Auch die Kommission E kommt zu folgendem Schluss: „Da die Wirksamkeit bei den beanspruchten Anwendungsgebieten nicht belegt ist, kann eine therapeutische Anwendung nicht befürwortet werden. Gegen die Verwendung als Schmuckdroge bestehen keine Bedenken.“

Frei Schnauze im Dialekt übersetzt: Hilft´s ned, schad´s nix“.

„Die Kommission E bezeichnet eine selbstständige, wissenschaftliche Sachverständigenkommission für pflanzliche Arzneimittel des ehemaligen Bundesgesundheitsamtes (BGA) und des heutigen Bundesinstituts für Arzneimittel und Medizinprodukte (BfArM) in Deutschland.
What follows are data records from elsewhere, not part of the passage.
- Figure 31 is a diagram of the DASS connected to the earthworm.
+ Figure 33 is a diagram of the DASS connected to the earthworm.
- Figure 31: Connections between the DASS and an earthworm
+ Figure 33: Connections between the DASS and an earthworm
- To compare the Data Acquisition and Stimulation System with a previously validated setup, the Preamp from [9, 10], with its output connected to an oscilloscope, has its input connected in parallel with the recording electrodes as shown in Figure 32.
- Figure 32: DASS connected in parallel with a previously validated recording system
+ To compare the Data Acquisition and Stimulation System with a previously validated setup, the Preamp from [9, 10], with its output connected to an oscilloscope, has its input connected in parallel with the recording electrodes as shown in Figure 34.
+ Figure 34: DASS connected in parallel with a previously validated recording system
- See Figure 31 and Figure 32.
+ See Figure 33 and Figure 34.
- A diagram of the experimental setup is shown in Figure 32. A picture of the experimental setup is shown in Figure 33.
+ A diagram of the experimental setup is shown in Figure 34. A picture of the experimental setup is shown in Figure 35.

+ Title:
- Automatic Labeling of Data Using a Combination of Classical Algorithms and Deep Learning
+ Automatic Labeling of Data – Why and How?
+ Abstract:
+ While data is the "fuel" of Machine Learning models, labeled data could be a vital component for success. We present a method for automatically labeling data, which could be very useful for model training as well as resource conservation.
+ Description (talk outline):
Diese Kommission berät das Bundesinstitut für Arzneimittel und Medizinprodukte in der Regel bei der Zulassung von traditionellen Arzneimitteln und von Arzneimitteln der besonderen Therapierichtungen. “ Wikipedia

Noch wollte ich die Heideblüten allerdings nicht vom Tisch kehren: Ganz nach dem Motto „Probieren geht über studieren“ habe ich mir eine kleine Menge Flos Callunae bestellt und wollte die Wirkung im Selbstversuch testen. Dafür habe ich an drei verschiedenen Tagen eine Stunde vor dem Schlafengehen eine Tasse Heideblütentee getrunken.

Das Ergebnis meines Selbstversuches ist rasch erzählt: Ich habe weder schneller eingeschlafen, noch subjektiv besser, tiefer oder länger als normal geschlafen.

Fazit:

Für die Anwendung von Heideblütentee gegen Schlafstörugnen und nervöser Unruhe gibt es:

  • keine Positivmonographie der Kommission E
  • keine wissenschaftlich nachgewiesene Wirkung
  • keine Erwähnung in modernen Phytotherapie Lehrbüchern
  • keine bekannte traditionelle Verwendung (in Österreich und Deutschland)
  • keine positiven persönlichen Erfahrungen meinerseits

Alternativen:

Gute, wissenschaftlich abgesicherte pflanzliche Alternativen bei Schlafstörungen und nervöser Unruhe sind:

  • Baldrian
  • Melisse
  • Hopfen
  • Passionsblume
  • Lavendel
  • Kamille

Sie alle werden einzeln oder gemischt als Tee, Tinktur, Kapseln oder Tabletten in allen möglichen Kombinationen angeboten, werden gut vertragen und helfen in leichten Fällen von Schlafstörungen auch zuverlässig.

Man kann in diesem Fall also gut und gerne auf etablierte Heilpflanzen mit gesicherter Wirkung zurückgreifen und somit sehe ich keinen Nutzen darin, Heidekrautblüten gegen Schlafstörungen zu verwenden.

 

 

2 Kommentare

  1. Leider bin ich anderer Meinung … Heideblütentee ist sehr hilfreich um in den Schlaf zu kommen. Er ist basisch und hilft dem Körper sich zu entsäuern. Auch wenn es keine Studie gibt. Das ist meine persönliche Meinung

    • Danke für deine Rückmeldung! Natürlich kann die persönliche Erfahrung von der allgemeinen Lehrmeinung abweichen, für eine allgemeine Empfehlung der Heideblüten als Tee gegen Schlafstörungen und Depressionen habe ich allerdings zu wenig Referenzen gefunden. Einen Nachtrag zum Artikel möchte ich hier trotzdem anführen: Das Gemmomazerat des Heidekrauts (Calluna vulgaris), gewonnen aus den Knospen der Pflanze, wird tatsächlich gegen Unruhezustände und Einschlafstörungen verwendet. Siehe dazu: „Gemmotherapie“ von Chrischta Ganz und Luis Hutter, Erschienen im AT Verlag.